Pamiętnik znaleziony w windzie, czyli pyrkonowa epopeja w odcinkach. Odcinek 1

Jak zdać relację z Pyrkonu? Wróciłam i co i rusz ktoś pyta: i jak było, podobało ci się? Opowiadaj (za 3 minuty mam autobus, więc mamy czas)! Cóż… To jak pytać Alicję po powrocie z Krainy czarów „widziałaś tam coś niezwykłego?”, albo prosić Deana Winchestera, by w pięciu zdaniach opisał wrażenia z piekła (w kwestii intensywności, nie pokrewieństwa doświadczeń)… Szkoda, że nie nagrałam sobie wrażeń na gorąco: dwugodzinnego opowiadania mężowi po powrocie, dlaczego powinien zwijać się z zazdrości, że go tam nie było. Łatwo nie będzie, ale czas się zebrać… Problem polega na tym, że to naprawdę był tak wyjątkowy czas, tak intensywny, wypełniony ludźmi i zdarzeniami, radością i zmęczeniem, że wszystko się nieco zamazuje w pamięci w jedną lśniącą smugę… Pozostaje tylko zabawić się w śledczego i znaleźć powody, dla których wrażenia są tak silne…Co więcej, jest ich tyle, że nijak się nie ogarnę w jednym wpisie, zostaje mi tylko raczyć was odcinkową sagą o Jadowskiej na konwencie… I pomyśleć, że poeta azjatyckich korzeni mógłby napisać haiku 🙂

Przedpyrkonie
Zacznijmy od tego, że żaden porządny koncert nie może obejść się od supportu.

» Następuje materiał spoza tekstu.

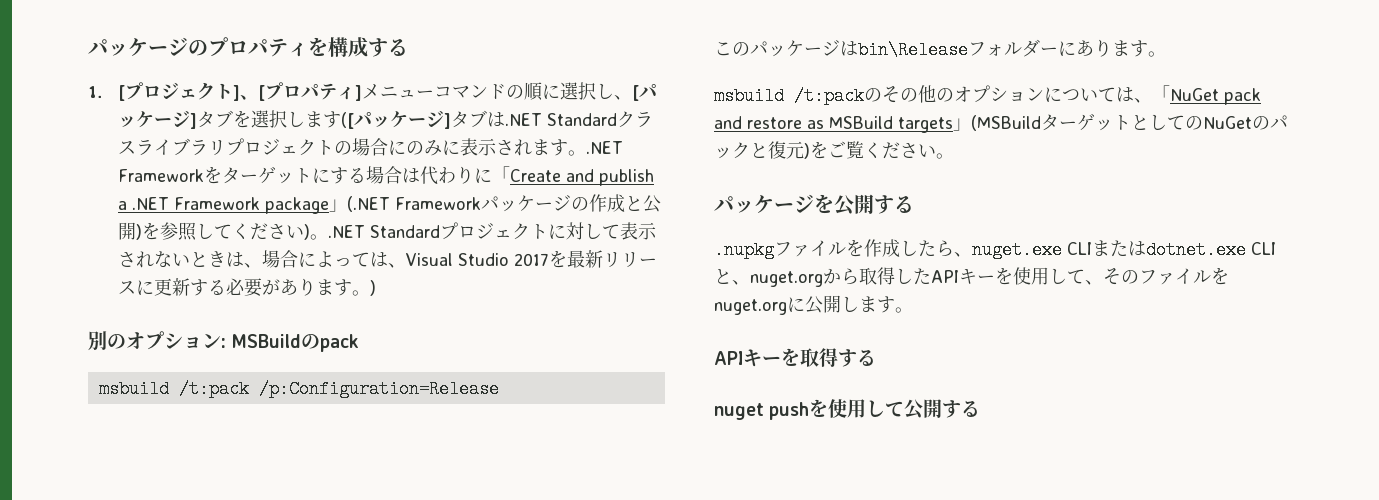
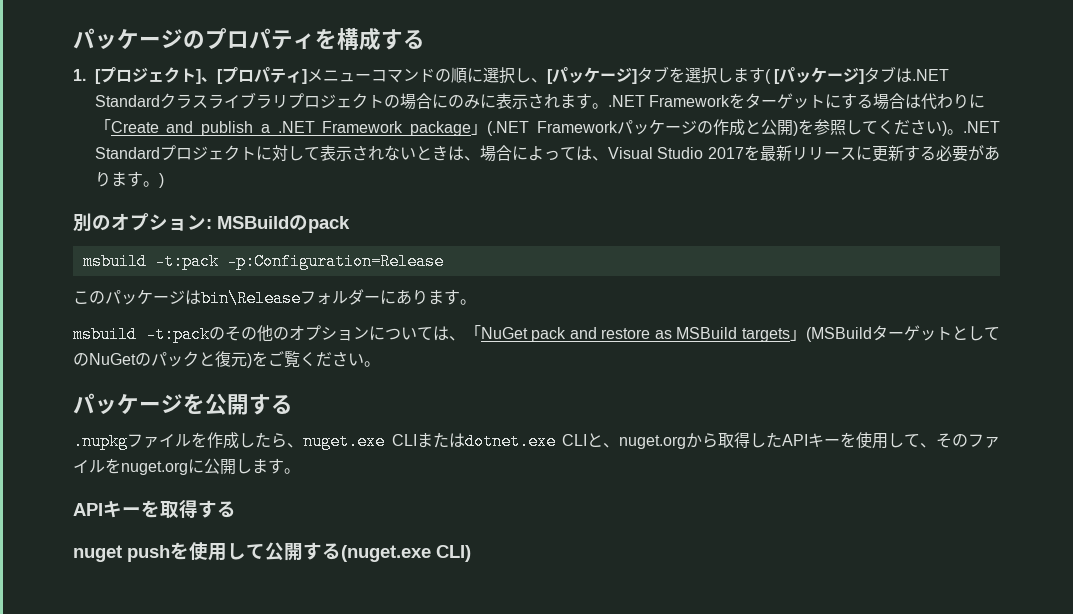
- 1. [プロジェクト]、[プロパティ]メニューコマンドの順に選択し、[パッケージ]タブを選択します([パッケージ]タブは.NET Standardクラスライブラリプロジェクトの場合にのみに表示されます。.NET Frameworkをターゲットにする場合は代わりに「Create and publish a .NET Framework package」(.NET Frameworkパッケージの作成と公開)を参照してください)。.NET Standardプロジェクトに対して表示されないときは、場合によっては、Visual Studio 2017を最新リリースに更新する必要があります。)
+ 1. [プロジェクト]、[プロパティ]メニューコマンドの順に選択し、[パッケージ]タブを選択します( [パッケージ]タブは.NET Standardクラスライブラリプロジェクトの場合にのみに表示されます。.NET Frameworkをターゲットにする場合は代わりに「Create and publish a .NET Framework package」(.NET Frameworkパッケージの作成と公開)を参照してください)。.NET Standardプロジェクトに対して表示されないときは、場合によっては、Visual Studio 2017を最新リリースに更新する必要があります。)
- msbuild /t:pack /p:Configuration=Release
+ msbuild -t:pack -p:Configuration=Release
- msbuild /t:packのその他のオプションについては、「NuGet pack and restore as MSBuild targets」(MSBuildターゲットとしてのNuGetのパックと復元)をご覧ください。
+ msbuild -t:packのその他のオプションについては、「NuGet pack and restore as MSBuild targets」(MSBuildターゲットとしてのNuGetのパックと復元)をご覧ください。
- nuget pushを使用して公開する
+ nuget pushを使用して公開する(nuget.exe CLI)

Postanowiłam więc zsupportować konwent i urządziłam sobie przedpyrkonie. Z Torunia do Poznania jechałam przez Warszawę. Sensownie, nie? Dla mnie więc impreza zaczęła się w czwartek wczesnym rankiem, kiedy to wsiadłam w pociąg do stolicy. Wszystko po to, by załapać się na rundkę tramwajem do piekła i przyjrzeć się z bliska premierze „Dreszcza” Kuby Ćwieka. Rychu gdzieś zabalował i nie wpadł (lub wysiadł z tramwaju zanim doń wsiadłam… czy ktoś policzył, czy zgadza się liczba hostess?) ale Kuba zajął się gośćmi jak należy. Widać ma wprawę w imprezowaniu – te kocie ruchy na drążku nie wzięły się znikąd. A muza z głośników lecąca zasługuje na najwyższe pochwały. Przysiadłam sobie kątkiem i obserwowałam jak wygląda rockowe życie. Muza, skóra, laski… Brakowało tylko białej ścieżki, ale śniegu za oknem było pod dostatkiem. Potem empik, premiera, Makak, stadko fanów. Dreszcz to taki kolo, który cię wkurza, ale jednocześnie ci się gęba śmieje, więc z focha nic nie wychodzi. Ma swój wdzięk, stara menda. Gratulacje Kuba.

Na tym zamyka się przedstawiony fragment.